How about this picture:
Again, you see very little contrast (even less than in the previous picture, since the woman is not an Indian, but rather is a mestiza– a little bit lighter skinned). Now let’s jump down a few frames on this casta painting:
Alright, this one is a little more serious: “De Chamizo e India sale Cambuja” I don’t really think I need to translate this, since the picture gets the message across quite well (the drama playing out in the above scene directly speaks to what happens when mixing happens on the lower end of the “color spectrum”).

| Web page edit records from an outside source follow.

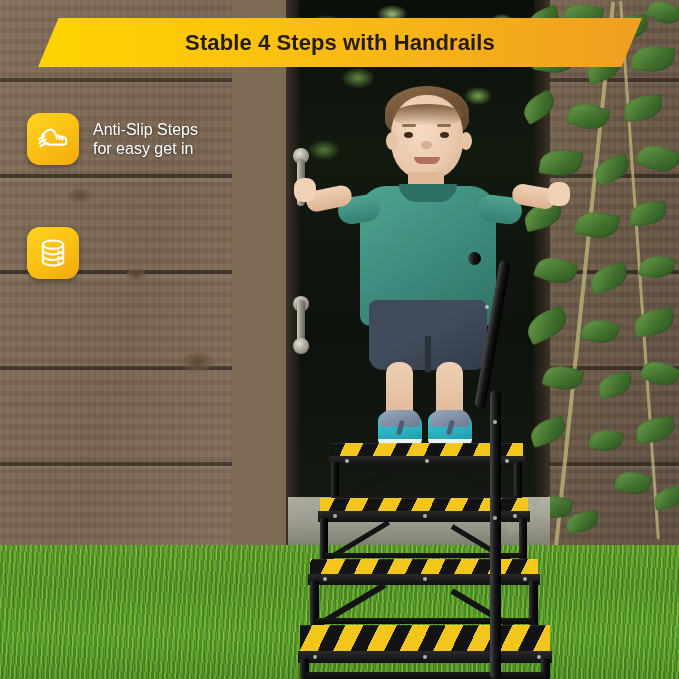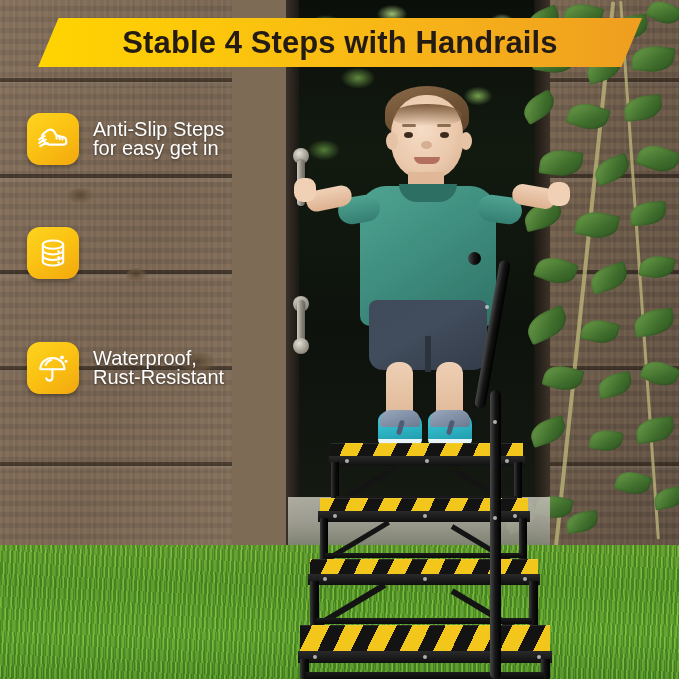--- a/index.html
+++ b/index.html
@@ -205,7 +205,7 @@
     display:flex;align-items:center;justify-content:center;
   }
   .banner-text{
-    font-size:31px;font-weight:bold;color:#241c14;letter-spacing:.1px;white-space:nowrap;
+    font-size:22px;font-weight:bold;color:#241c14;letter-spacing:.1px;white-space:nowrap;
   }
 
   

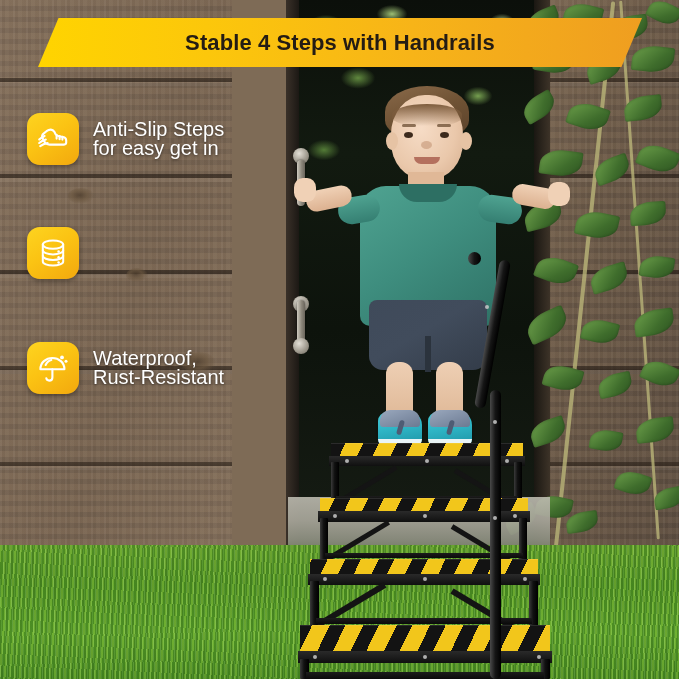--- a/index.html
+++ b/index.html
@@ -217,7 +217,7 @@
     display:flex;align-items:center;justify-content:center;
   }
   .feat-text{
-    color:#fff;font-size:20px;line-height:19px;
+    color:#fff;font-size:16px;line-height:19px;
     text-shadow:0 1px 3px rgba(0,0,0,.55);white-space:nowrap;
   }
 </style>

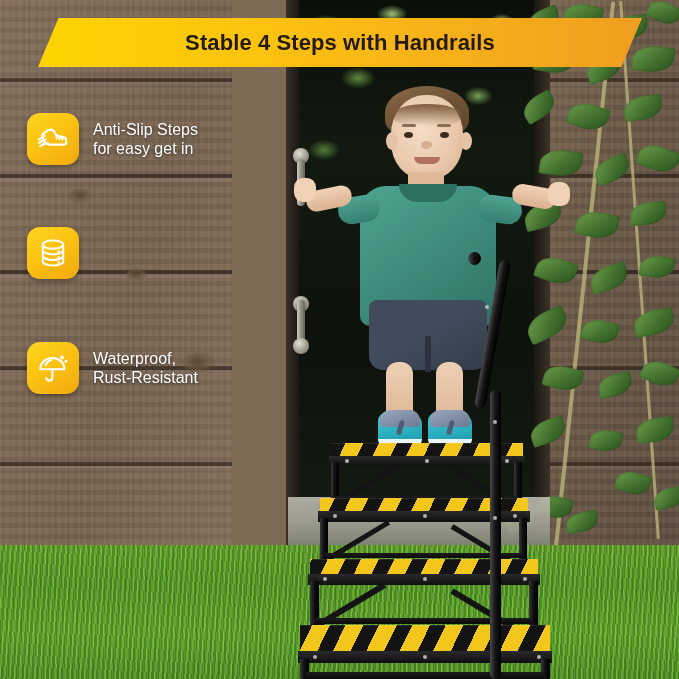--- a/index.html
+++ b/index.html
@@ -422,23 +422,6 @@
     </div>
   </div>
 
-  <div class="feature" style="top:342px;">
-    <div class="feat-icon">
-      <svg width="34" height="34" viewBox="0 0 34 34" aria-hidden="true">
-        <g fill="none" stroke="#ffffff" stroke-width="2.1" stroke-linecap="round" stroke-linejoin="round">
-          <path d="M4.4 18.2 C4.4 11.6 9.8 7.0 16.4 7.0 C23.0 7.0 28.4 11.6 28.4 18.2 Z"></path>
-          <path d="M16.4 18.2 L16.4 26.4 C16.4 28.3 14.9 29.6 13.2 29.6 C11.7 29.6 10.5 28.6 10.3 27.2"></path>
-          <path d="M9.6 14.0 C11.0 11.0 13.2 9.4 15.4 9.0"></path>
-        </g>
-        <circle cx="26.0" cy="6.4" r="1.9" fill="#ffffff"></circle>
-        <circle cx="30.0" cy="10.2" r="1.5" fill="#ffffff"></circle>
-      </svg>
-    </div>
-    <div class="feat-text">
-      <div>Waterproof,</div>
-      <div>Rust-Resistant</div>
-    </div>
-  </div>
 
 </div>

In response to what some of you must be saying right now, yes– this is incredibly racist. But setting aside how distasteful this is, let’s think about it as intellectuals for a second:
1) the purpose of such paintings was to establish a racial hierarchy, or a pecking order of which races were more important, more affluent– more civilized than others. This implies that the previous racial hierarchy was either insufficient, or at the very least, difficult to maintain in practice.
2) such paintings also made clear (by design) who was on the top, and who was on the bottom of the social world in Latin America (these paintings were done in Mexico, however), and even though they did more clearly establish the racial hierarchy, it did not erase the fact that people of all races were able to take advantage of laws and the church to basically change their own race legally to fit their needs. Again, despite the efforts of the elites and the colonial governments, native folks and people of mixed race backgrounds were able to slide in and out of racial categories. However, as you will find out later in this class (as well as in History 8B, should you take it), the general marginalization of Indians and mestizos continues throughout the colonial period, through Independence, and to this very day throughout much of Latin America, despite efforts of some governments in Latin America to promote equality.

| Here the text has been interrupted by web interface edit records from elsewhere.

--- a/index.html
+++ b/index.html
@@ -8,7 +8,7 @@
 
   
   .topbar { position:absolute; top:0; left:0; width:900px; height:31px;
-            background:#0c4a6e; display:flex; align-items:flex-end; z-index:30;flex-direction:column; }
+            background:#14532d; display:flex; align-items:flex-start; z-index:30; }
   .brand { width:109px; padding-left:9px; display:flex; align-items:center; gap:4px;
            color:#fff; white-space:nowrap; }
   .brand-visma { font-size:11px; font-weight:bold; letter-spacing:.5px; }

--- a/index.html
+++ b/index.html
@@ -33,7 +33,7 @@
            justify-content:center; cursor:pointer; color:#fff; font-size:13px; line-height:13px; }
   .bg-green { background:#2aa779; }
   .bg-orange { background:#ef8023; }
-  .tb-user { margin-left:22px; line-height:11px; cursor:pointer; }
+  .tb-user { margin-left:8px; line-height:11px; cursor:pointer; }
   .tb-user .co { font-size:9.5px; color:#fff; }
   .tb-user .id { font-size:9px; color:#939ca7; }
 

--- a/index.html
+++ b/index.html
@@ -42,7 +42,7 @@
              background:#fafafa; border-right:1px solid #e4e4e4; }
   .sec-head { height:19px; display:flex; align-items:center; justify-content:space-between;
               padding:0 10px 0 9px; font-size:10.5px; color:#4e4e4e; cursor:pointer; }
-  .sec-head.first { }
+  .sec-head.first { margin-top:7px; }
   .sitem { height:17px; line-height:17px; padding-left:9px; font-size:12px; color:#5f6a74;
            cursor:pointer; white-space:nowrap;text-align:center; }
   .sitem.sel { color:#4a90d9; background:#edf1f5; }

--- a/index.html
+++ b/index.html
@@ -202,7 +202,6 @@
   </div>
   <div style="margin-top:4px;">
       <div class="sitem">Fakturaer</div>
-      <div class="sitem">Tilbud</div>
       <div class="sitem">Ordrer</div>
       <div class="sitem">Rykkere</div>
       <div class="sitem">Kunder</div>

The chapter for this week talks about problems big and small in the Americas– international issues (war with other European powers), and how the colonial governments and elites sought to maintain their power and wealth, through trade, institutions, and the creation of a racial and class hierarchy. What do I mean by class?
For those who might not know, when someone says “class”, or in sociology, “social class”, they are speaking to the socio-economic position of a given person– their income, their job, the types of people that they associate with, etc. So, for example, in your reading for this week, the author calls one such “class” the “elites.” Usually it can be broken down to the “elites,” the “upper class,” the “middle class,” and the “working class.” But when it comes to specific situations and contexts, sometimes it can get more complicated. For example, in your reading for this week, Burkholder breaks it down a little differently , calling them the “rural middle groups,” and “the broad base of colonial society” (which can be broken down even further to the “free urban poor,” “free rural poor,” and “indigenous,” etc.). But at the end of the day, when you are talking about “class,” it always breaks down in similar ways: upper/middle/lower– just with little twists here and there, additions and subtractions (like “slavery,” for instance), depending on who or where we are talking about.
The reading for this week will give you a good sense of all of these different classes. And while you are reading, I would like you to think about the ways in which race and class intersect, and the ways that, maybe in colonial Latin America, sometimes they don’t!